On June 7, the European Central Bank (ECB) announced Banco Popular was “failing or likely to fail” and would be sold to Santander, the eurozone’s largest bank, for a symbolic euro.
This was the first time that such a decision had been taken by the ECB since it took over as Europe’s banking supervisory authority in 2014.
Keen to explain the operation, Spain’s Economy Minister Luis de Guindos told parliament this week that, by June 6, Popular no longer had any liquidity and would not have been able to open its agencies the next day if it hadn’t been bought.
People’s 60-billion-euro ($67-billion) savings were preserved and “not one euro of public funds” was spent in the rescue, he pointed out.
But this did not pacify critics.
The Expansion financial daily revealed that local authorities who had money in the bank had taken out their cash before the buyout, as had investment funds, adding to the liquidity crisis.
These withdrawals “coincided with the moment when national financial authorities were saying that ‘Popular fulfilled regulation requirements’… and were trying to reassure savers,” the daily said.

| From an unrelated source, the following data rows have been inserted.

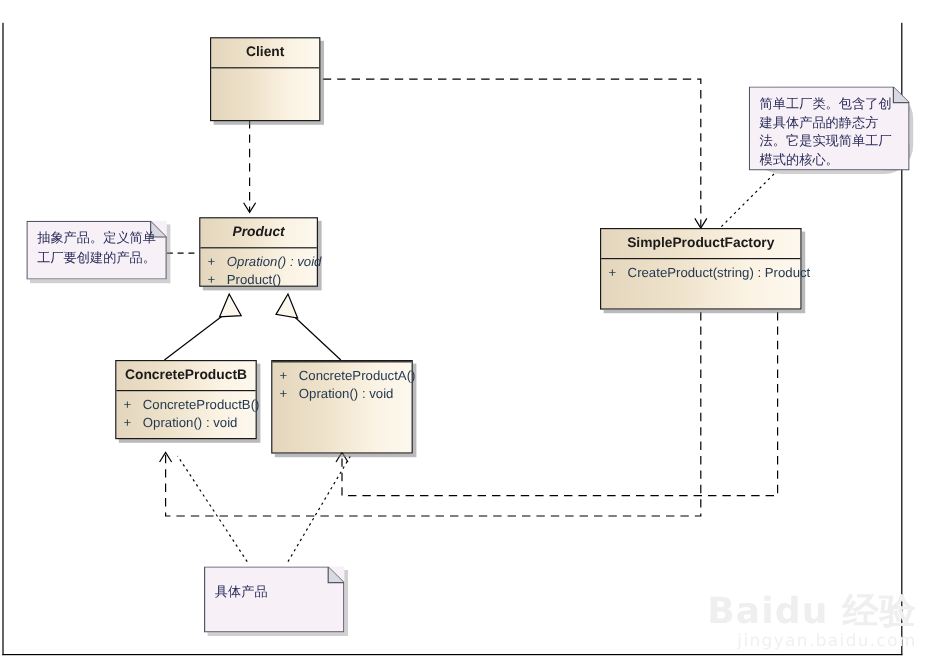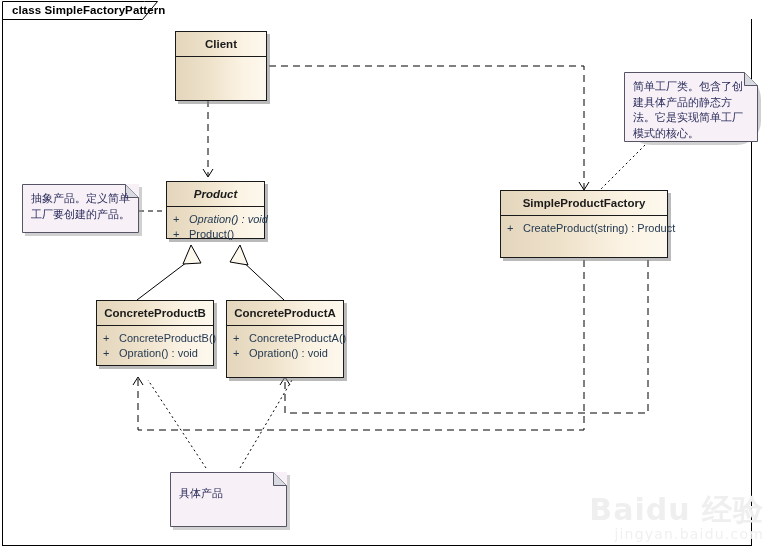--- a/index.html
+++ b/index.html
@@ -136,26 +136,20 @@
     font-family: "DejaVu Sans", "Liberation Sans", sans-serif;
   }
 </style>
 </head>
 <body>
 
 <div id="canvas">
 
   <div class="frame-border"></div>
 
-  <div class="frame-tab">
-    <svg width="156" height="20" viewBox="0 0 156 20">
-      <path d="M0.5,0.5 L142.5,0.5 L155.5,0.5 L140.5,18.5 L0.5,18.5 Z" fill="#ffffff" stroke="#000000" stroke-width="1"></path>
-    </svg>
-    <span class="frame-tab-label">class SimpleFactoryPattern</span>
-  </div>
 
   <svg id="connectors" width="772" height="549" viewBox="0 0 772 549">
     <defs>
       <marker id="openArrow" markerWidth="12" markerHeight="12" refX="9" refY="6" orient="auto" markerUnits="userSpaceOnUse">
         <path d="M2,1 L10,6 L2,11" fill="none" stroke="#000" stroke-width="1"></path>
       </marker>
       <marker id="openArrowUp" markerWidth="12" markerHeight="12" refX="9" refY="6" orient="auto" markerUnits="userSpaceOnUse">
         <path d="M2,1 L10,6 L2,11" fill="none" stroke="#000" stroke-width="1"></path>
       </marker>
     </defs>
@@ -225,21 +219,20 @@
         <span class="sig">ConcreteProductB()</span>
       </div>
       <div class="uml-member">
         <span class="vis">+</span>
         <span class="sig">Opration() : void</span>
       </div>
     </div>
   </div>
 
   <div class="uml-class" id="box-cpa" style="left:226px; top:300px; width:118px; height:78px;">
-    <div class="uml-title">ConcreteProductA</div>
     <div class="uml-sep"></div>
     <div class="uml-members">
       <div class="uml-member">
         <span class="vis">+</span>
         <span class="sig">ConcreteProductA()</span>
       </div>
       <div class="uml-member">
         <span class="vis">+</span>
         <span class="sig">Opration() : void</span>
       </div>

More generally, “how did a ‘zombie’ bank keep afloat for five years? What was the role of the government and supervision authorities?”, asked Socialist lawmaker Pedro Saura in parliament.
He was referring to the period since the 2012 EU rescue of Spanish banks, which Popular refused, believing it could struggle through and survive by raising more capital.
Then on Tuesday, the central bank’s inspectors expressed surprise at estimates provided by the Deloitte consultancy that were used as a base by European authorities to fix the sale at one euro.
These estimated the value of Popular “between minus two billion and plus eight billion” — a huge discrepancy that left experts scratching their heads.
“Either the scenarios were extremely diverse, or the ‘expert’ was not such an expert, or he was not independent,” the inspectors wrote.
They also pointed out that Popular passed stress tests aimed at measuring its financial mettle last year, saying this showed the “futility” of such evaluations.
On another note, would it have been possible to prevent the flight of liquidity by banning rampant short selling on Popular — the practice of selling a security in the belief its value will decline and buying it back at a lower price?
By the time Popular was bought out, its shares had fallen so dramatically they were just worth 32 cents.
“If short selling had been banned for three months, Banco Popular would still be alive,” says Robert Tornabell, a banking expert at Spain’s Esade business school.
But it would still likely have needed saving in the long run, which could have entailed a public bailout.
And Spain’s Prime Minister Mariano Rajoy, at the head of a minority government, could not afford such a scandal as he faced a vote of no confidence over rampant corruption brought by far-left opposition party Podemos, says Tornabell.
This could have given Podemos further ammunition for the vote this week, which eventually failed, as the bailout of banks during the crisis caused controversy.
On Friday, the central bank said the state may only ever retrieve just over a quarter of the multi-billion-euro aid it granted.
In parallel, Banco Santander is considering compensating some small shareholders who lost all their investment in the buyout of Popular.
The bank could face thousands of legal challenges over this. Two official complaints have already been filed in Spain, and others are reportedly in the works in the United States.
If their lawsuits are accepted and they win them, “taxpayers may have to pay” as Popular’s bonds — which were sold to many investors — were guaranteed by the state, says Tornabell, meaning it promised to take responsibility if the bank could not meet its obligation.